SUPPLIED MATERIAL —
________________________

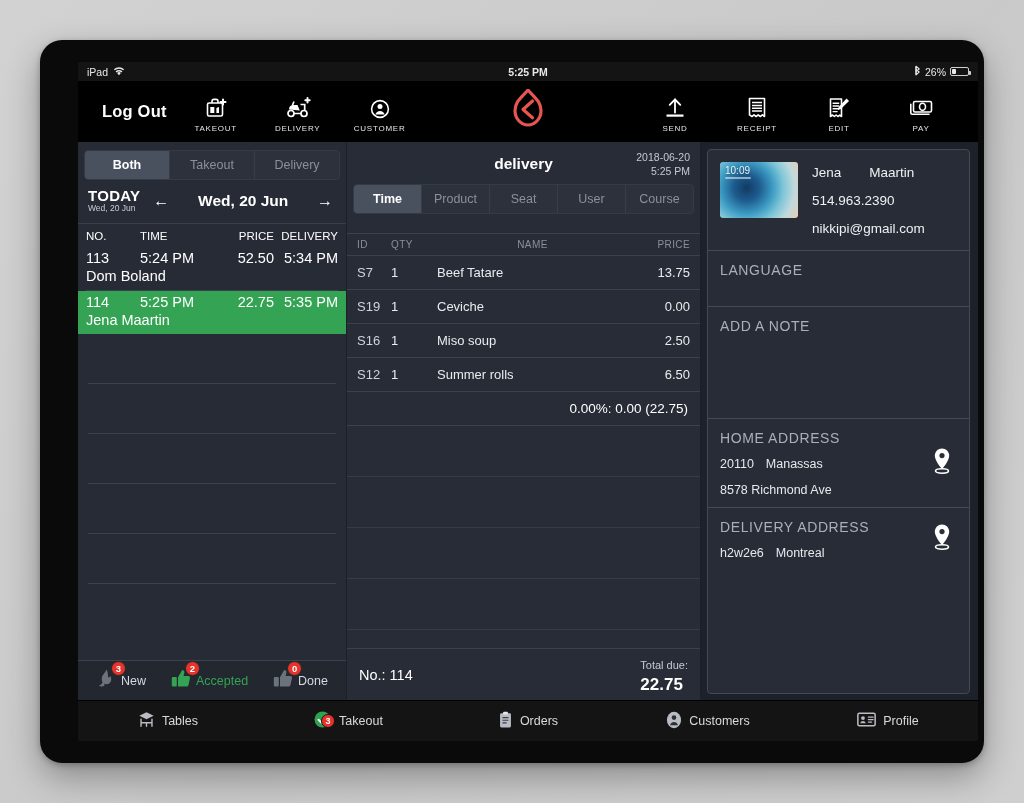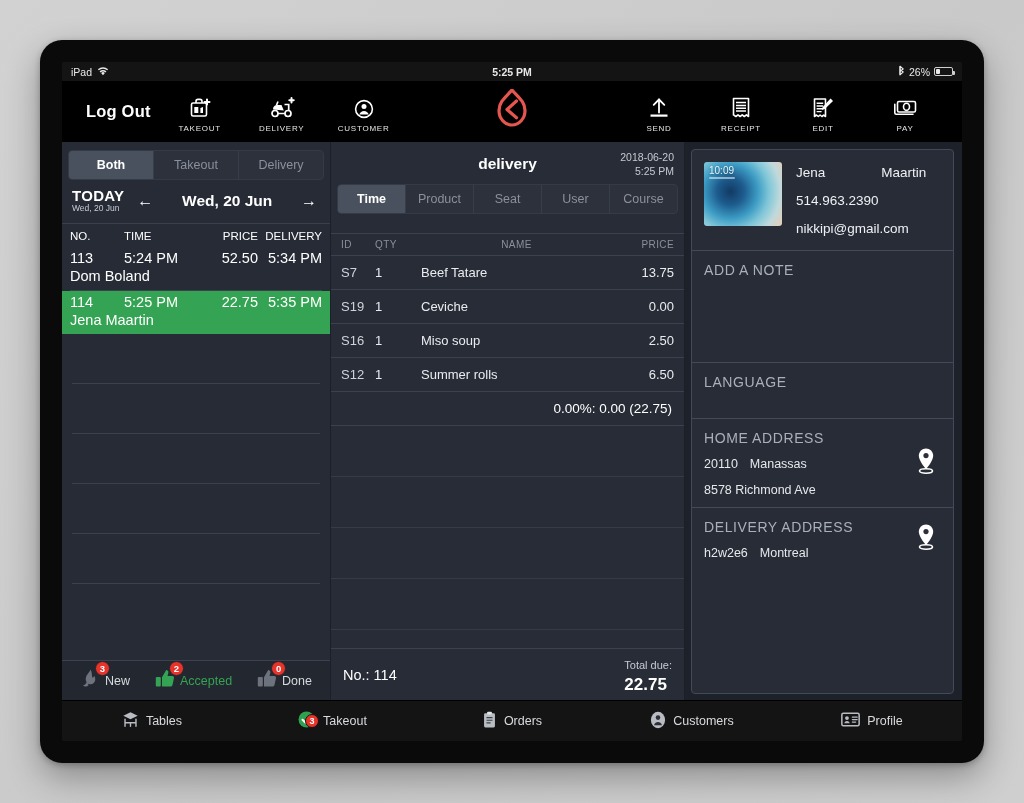"iPad" .ipad-screen { left: 22px -> 38px }
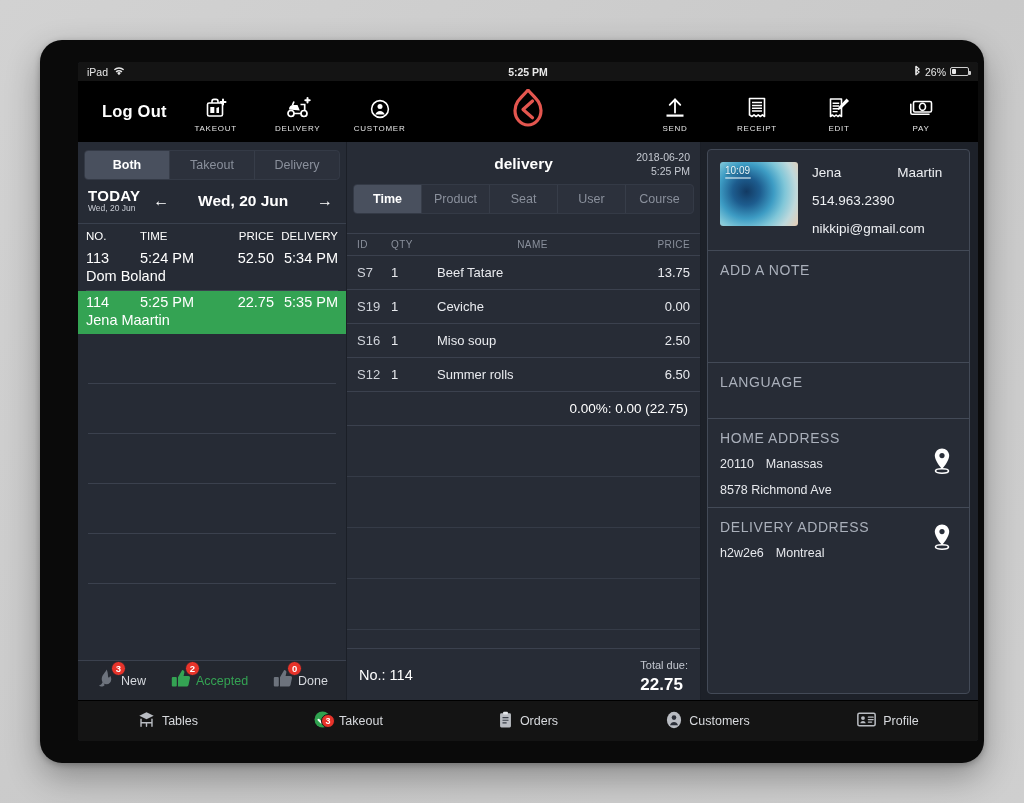"10:09" .avatar { height: 64px -> 56px }
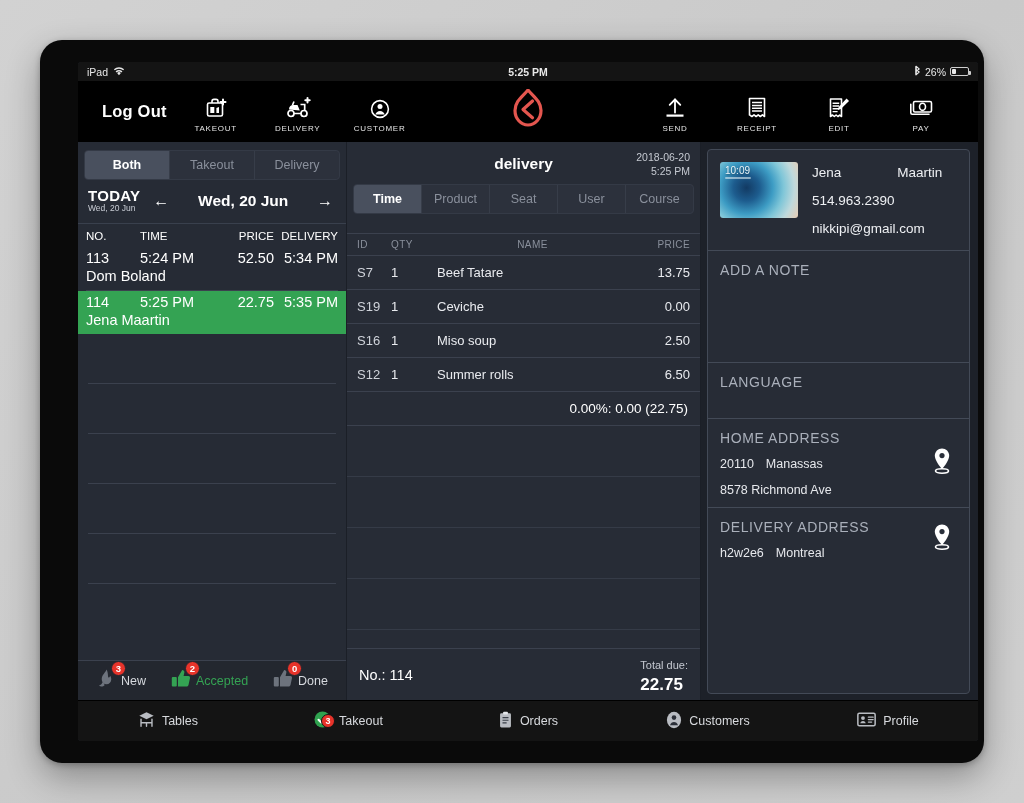"Jena" .cname { gap: 56px -> 28px }
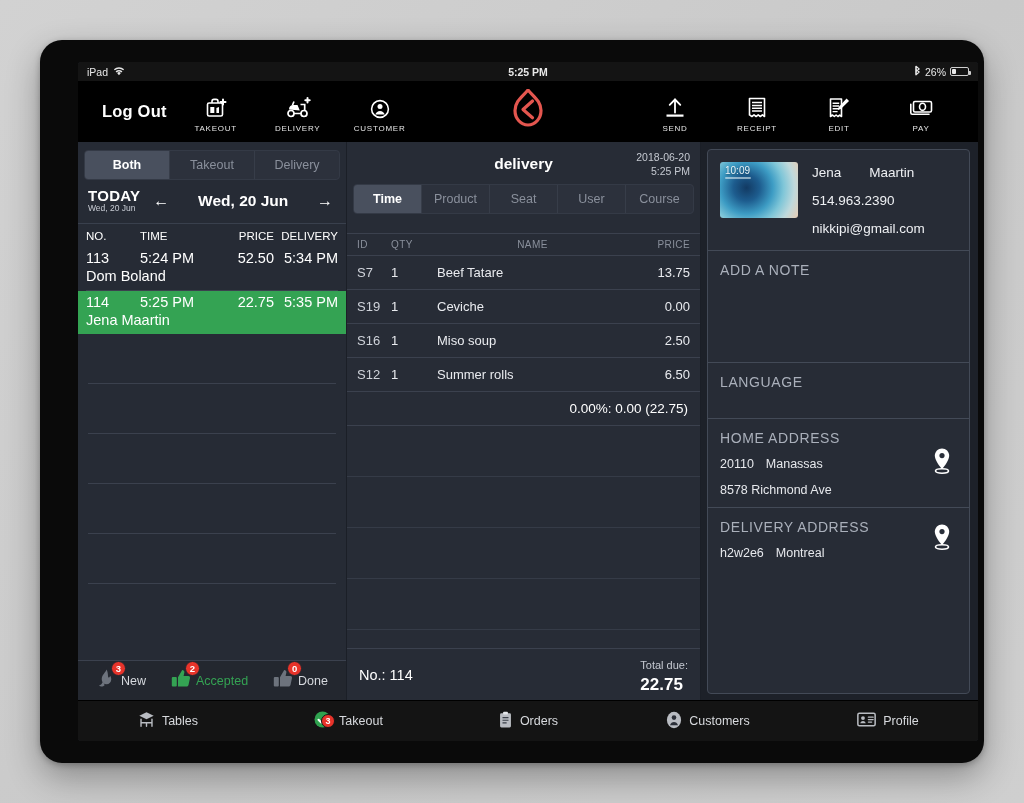"ADD A NOTE" div.rsec { order: before "LANGUAGE" -> after "LANGUAGE" }
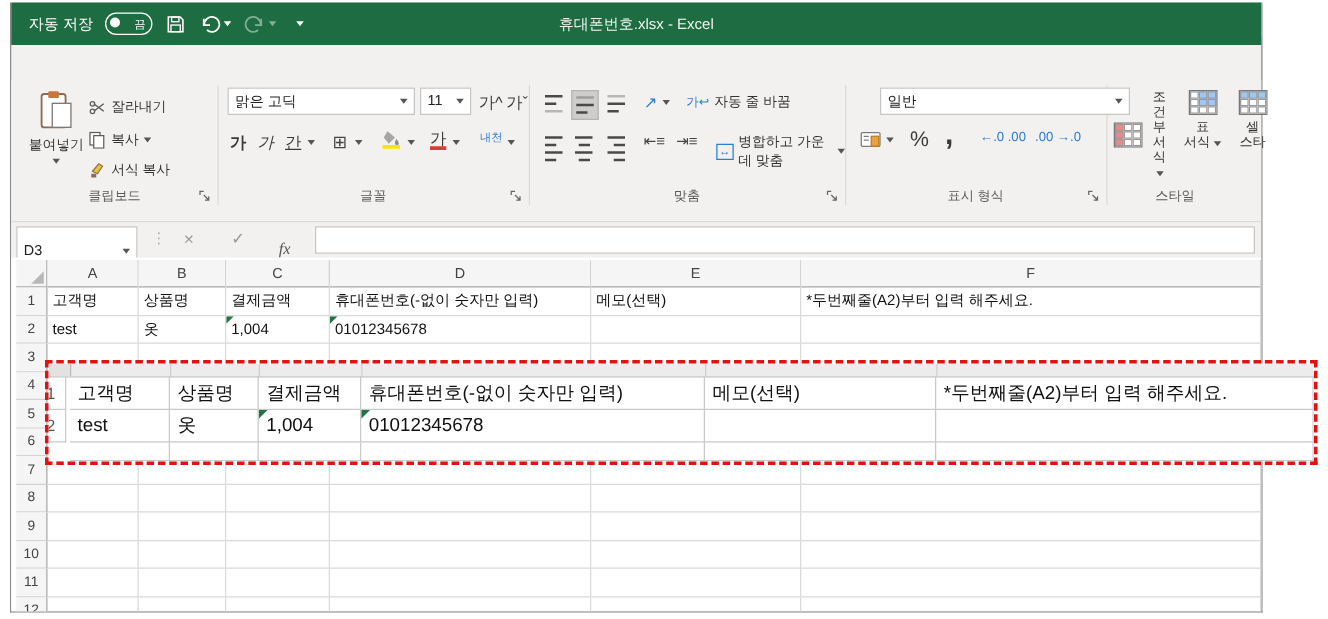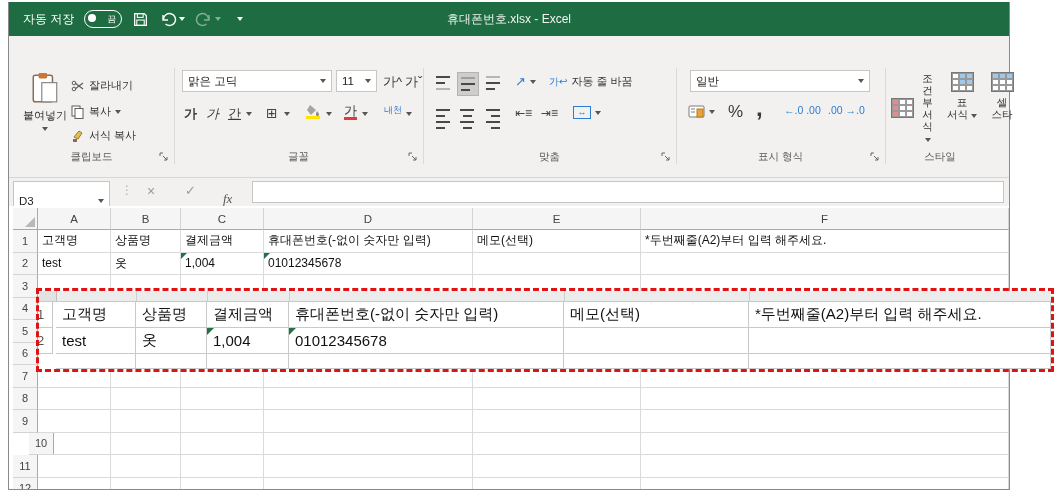"일반" div.box { left: 14px -> 28px; width: 180px -> 200px }
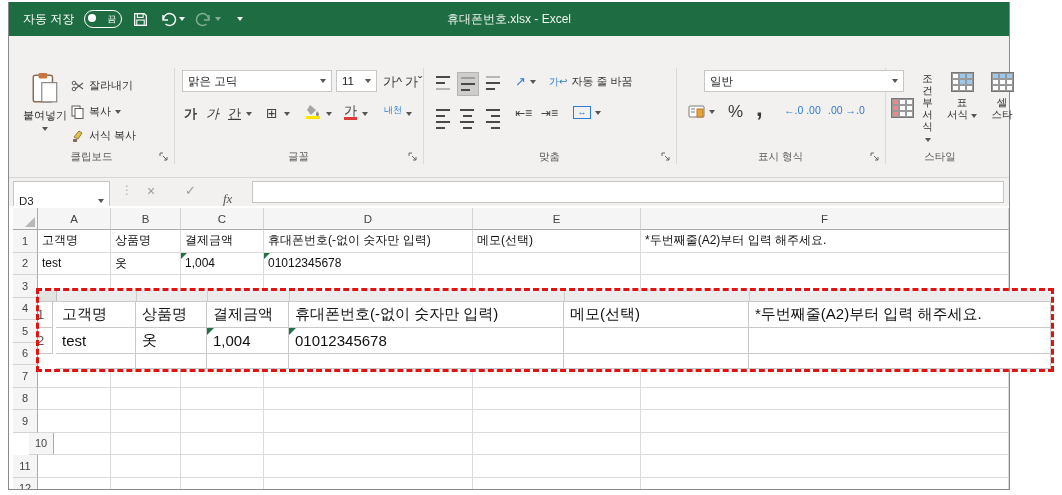"병합하고 가운데 맞춤" span { html: none -> <span>병합하고 가운데 맞춤</span> }
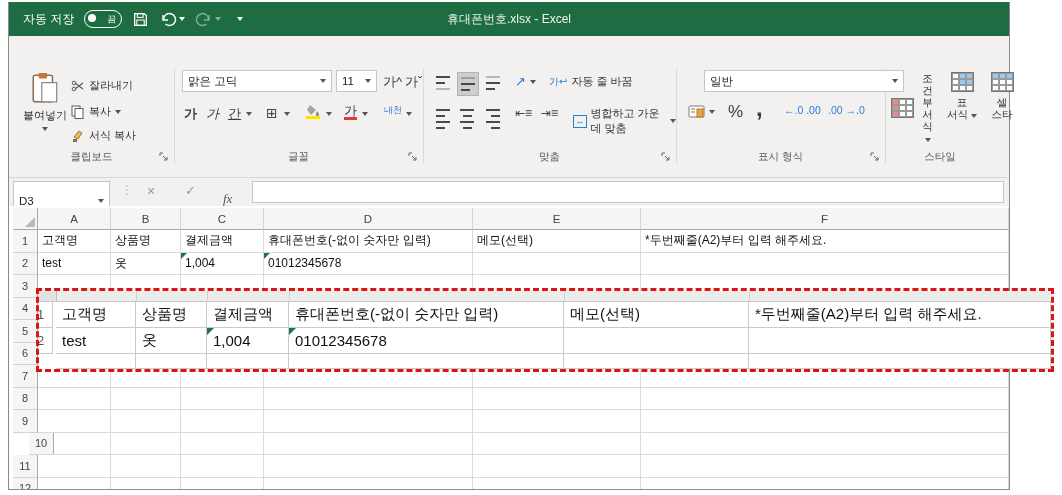"10" div.rhead { margin-left: 16px -> none }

________________________

WHAT IS BEING ASKED — Instructions for the copy: start at the first entry, stop after the line containing "left: 14px ->", keep every line exact, and drop the pictures.

ANSWER BELOW —
"iPad" .ipad-screen { left: 22px -> 38px }
"10:09" .avatar { height: 64px -> 56px }
"Jena" .cname { gap: 56px -> 28px }
"ADD A NOTE" div.rsec { order: before "LANGUAGE" -> after "LANGUAGE" }
"일반" div.box { left: 14px -> 28px; width: 180px -> 200px }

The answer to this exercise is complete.